我是Java的新手,我正在制作管理计划表的程序。
是否可以限制float的值,这是函数的参数?
由于这是一个时间表,因此小时的值必须介于0和24之间。
答案 0 :(得分:1)
一个简单的异常处理示例是:
class ValidateDouble {
public static void main(String[] args) {
// Your initial value
double value = 0;
System.out.println("Your initial value is: " + value);
// Not valid argument, should print 0 as returned from method
value = inputDouble(-1);
System.out.println("After entering -1, your value is: " + value);
// Not valid argument, should print 0 as returned from method
value = inputDouble(-1.5);
System.out.println("After entering -1.5, your value is: " + value);
// Not valid argument, should print 0 as returned from method
value = inputDouble(25);
System.out.println("After entering 25, your value is: " + value);
// Valid argument, should print the returned argument value
value = inputDouble(2);
System.out.println("\nAfter entering 2, your value is: " + value);
// Valid argument, should print the returned argument value
value = inputDouble(2.54);
System.out.println("\nAfter entering 2.54, your value is: " + value);
}
private static double inputDouble (double number) {
// Program will try to execute this
try {
// If number is out of range, throw exception if not, return the argument.

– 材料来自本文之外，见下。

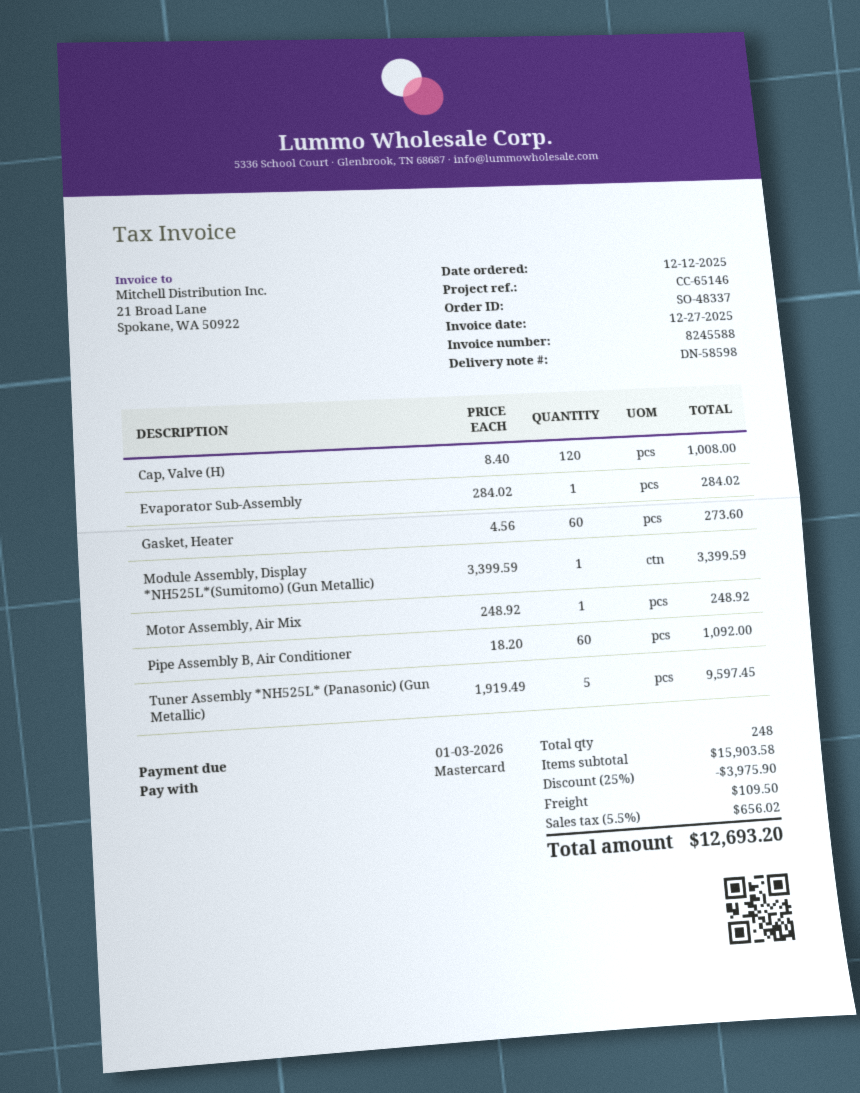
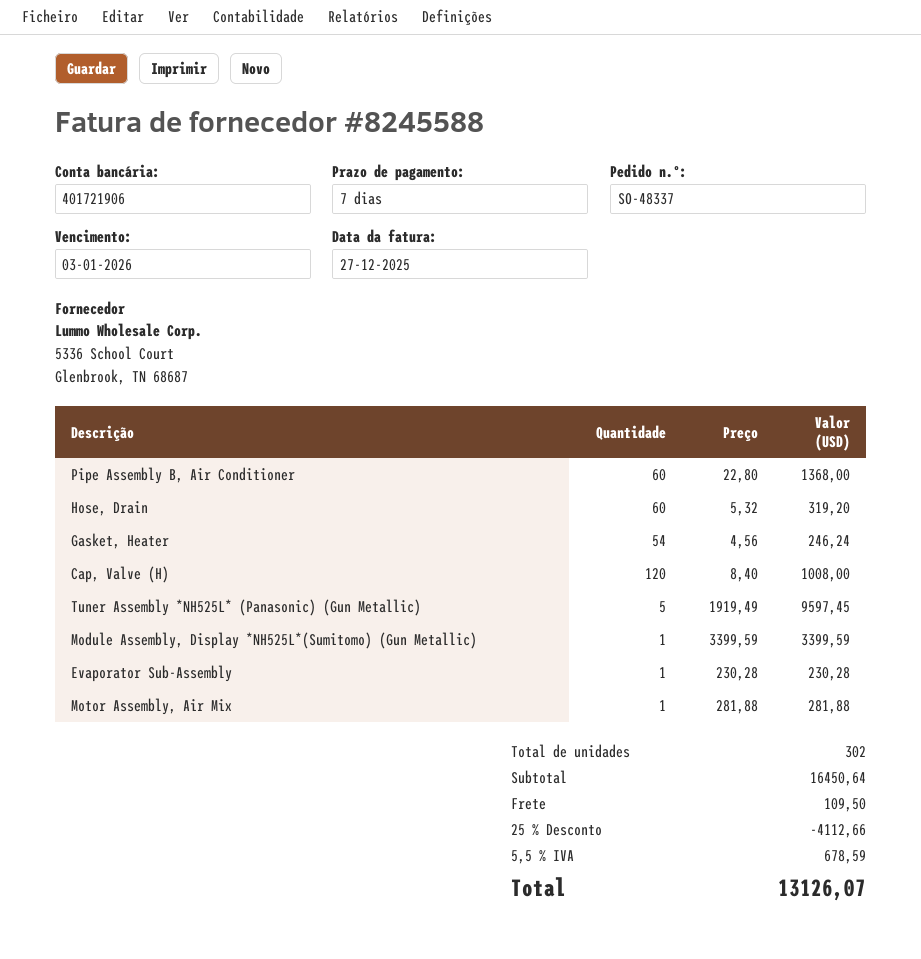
Evaporator Sub-Assembly: 1 x 284.02 = 284.02 -> 1 x 230.28 = 230.28
Gasket, Heater: 60 x 4.56 = 273.60 -> 54 x 4.56 = 246.24
Motor Assembly, Air Mix: 1 x 248.92 = 248.92 -> 1 x 281.88 = 281.88
Pipe Assembly B, Air Conditioner: 60 x 18.20 = 1092.00 -> 60 x 22.80 = 1368.00
Hose, Drain: none -> 60 x 5.32 = 319.20
total quantity: 248 -> 302
subtotal: 15903.58 -> 16450.64
discount: 25% = 3975.90 -> 25% = 4112.66
tax: 5.5% = 656.02 -> 5.5% = 678.59
total: 12693.20 -> 13126.07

if (number < 0 || number > 24) {
throw new IllegalArgumentException("\nNot a valid argument...");
} else {
return number;
}
} catch (IllegalArgumentException exception) {
// Print message thrown in the exception and return 0.
System.out.println(exception.getMessage());
return 0;
}
}
}
我知道这可能不是你想要的,我已经根据你的问题发布了一个例子,如何验证方法参数。有很多方法可以验证您的用户输入,但只要您询问验证方法参数,我认为这可以帮助您实现目标。欢呼声。
您将无法在方法原型中执行此操作。